I named my first hamsters Bo Bo and Cha Cha, after my favourite dessert. Cha Cha died at his 1 month old birthday party after being dropped from a height of 1.5 metres. I grieved and cried for days over the loss of a loved pet. I was fifteen then.
Bo Bo lived on to have many babies with male hamsters that I borrowed from my friends. The population in my little cage grew and I had lots of fun with that project. Eventually, I grew lazy and got distracted with other interests, neglecting my little darlings despite constant reminders from my mom.
The population dwindled, and Bo Bo was the last to go. On that day when I was forced to clean up the carcass, her cage stank badly, her drinking water had not been changed for days, and there was no food in her tray. I cried, but this grief I felt was different from that which overwhelmed me when Cha Cha died, and it haunted me for many years.
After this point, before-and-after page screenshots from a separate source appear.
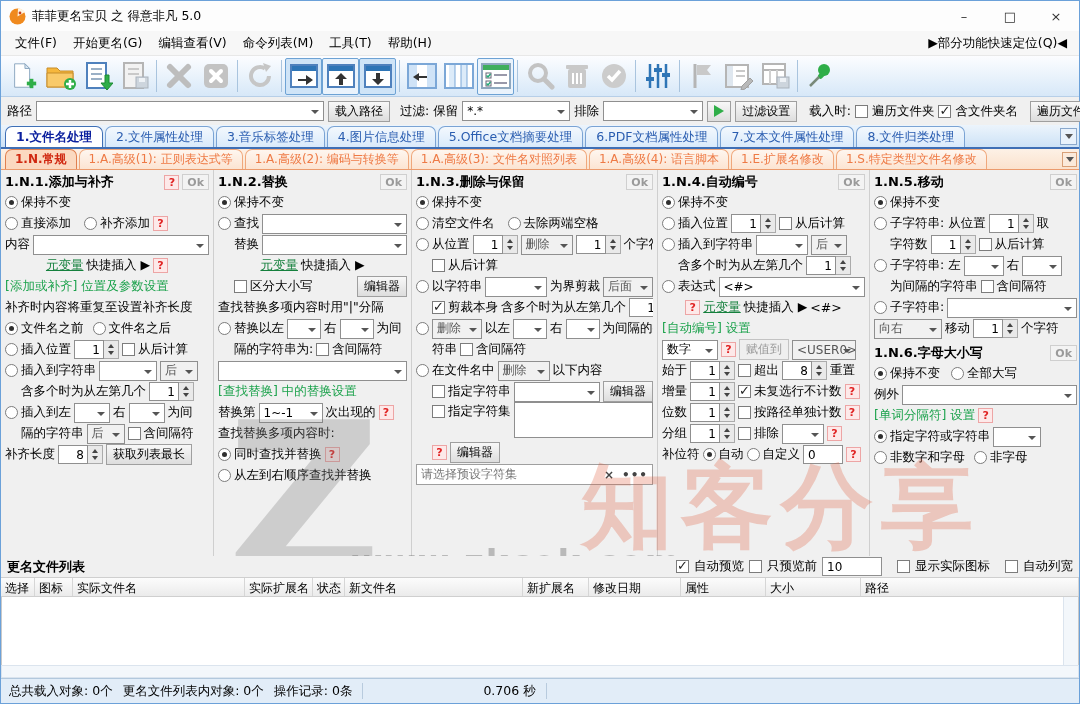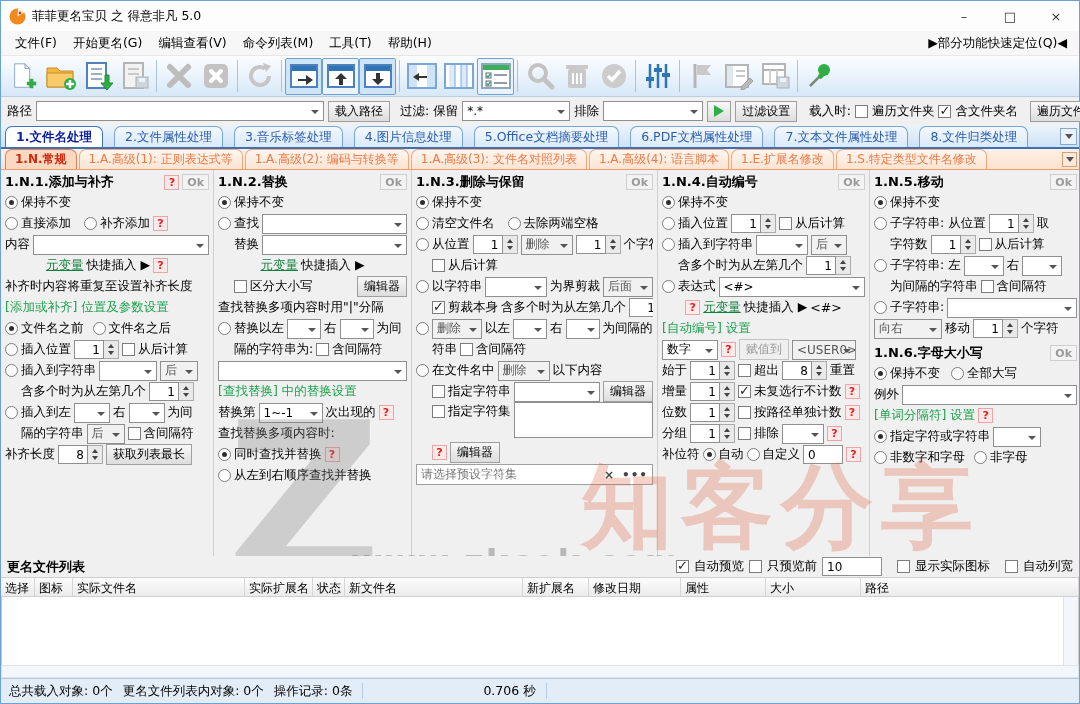--- a/index.html
+++ b/index.html
@@ -63,7 +63,7 @@
   
   .maintabs { height:24px; background:linear-gradient(#ecf4fc,#cde2f6); display:flex; align-items:flex-end;
     padding:2px 2px 0 4px; border-bottom:2px solid #3f6fb5; flex:none; }
-  .mtab { padding:2px 10px 1px; margin-right:11px; border:1px solid #7aa3d4; border-bottom:none;
+  .mtab { padding:2px 10px 1px; margin-right:2px; border:1px solid #7aa3d4; border-bottom:none;
     border-radius:7px 7px 0 0; color:#2a5db0; background:linear-gradient(#f3f8fd,#d9eafb); font-size:12.5px; white-space:nowrap;text-align:center; }
   .mtab.active { background:#fff; color:#0a1f9e; font-weight:bold; border-color:#3f6fb5; }
   .tab-drop { margin-left:auto; width:17px; height:17px; border:1px solid #8aa8cc; background:#e9f2fb;

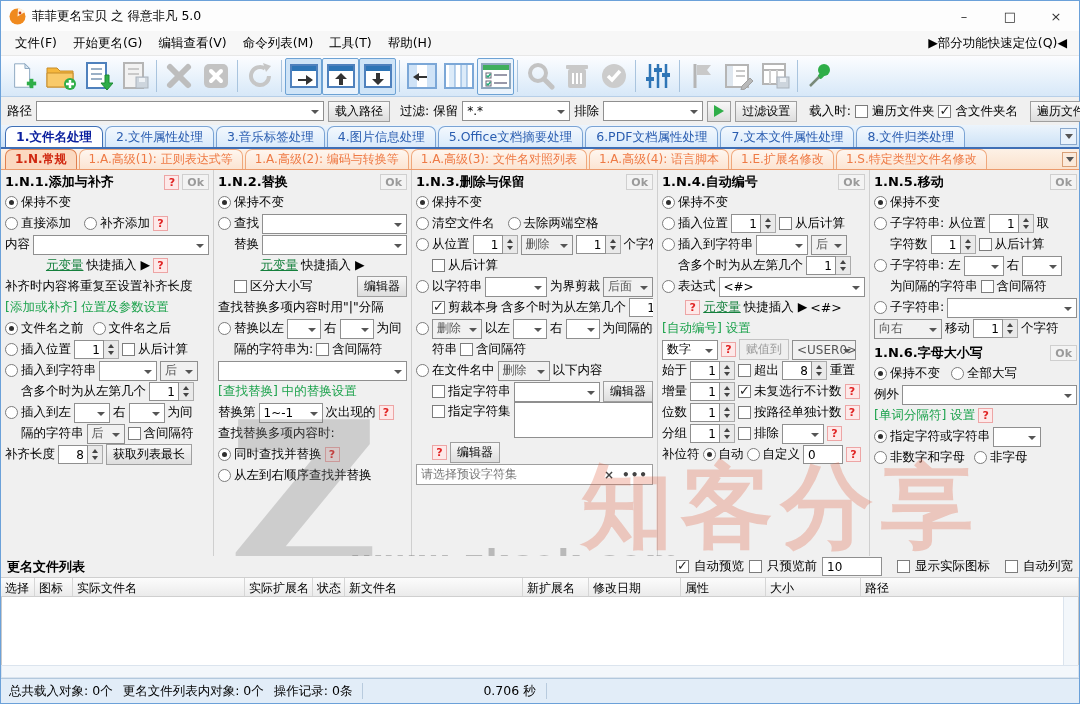--- a/index.html
+++ b/index.html
@@ -403,10 +403,10 @@
         <span class="hq">?</span>
         </div>
       <div class="row">
+          <span class="grn">[添加或补齐] 位置及参数设置</span>
+        </div>
+      <div class="row">
           <span>补齐时内容将重复至设置补齐长度</span>
-        </div>
-      <div class="row">
-          <span class="grn">[添加或补齐] 位置及参数设置</span>
         </div>
       <div class="row">
           <span class="rd on"></span>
I always thought myself as kind and loving, too altruistic for my own good. But no! The conditions of Bo Bo’s death introduced me to my tragic being, a dark side that I didn’t know existed. I knew my pet would die if it wasn’t fed or cleaned, but I chose to dissociate and procrastinate, preferring to think that such an evil outcome will never happen to me because I was a good person. But truly, bad things can happen to good people by their very own deeds.
No hero can overcome demons whom he doesn’t recognise. Dr Jordan Peterson, a clinical psychologist, taught me to read history and stories like I was the perpetrator. It did me good to know the power I have within me to do evil, create damage and cause harm. In fighting and conquering my own demons, I can now say that I am a better person because I have gained better control of myself.
Are you defending or defeating your dark side? Be mindful that THAT which you feed and nurture, can only grow stronger.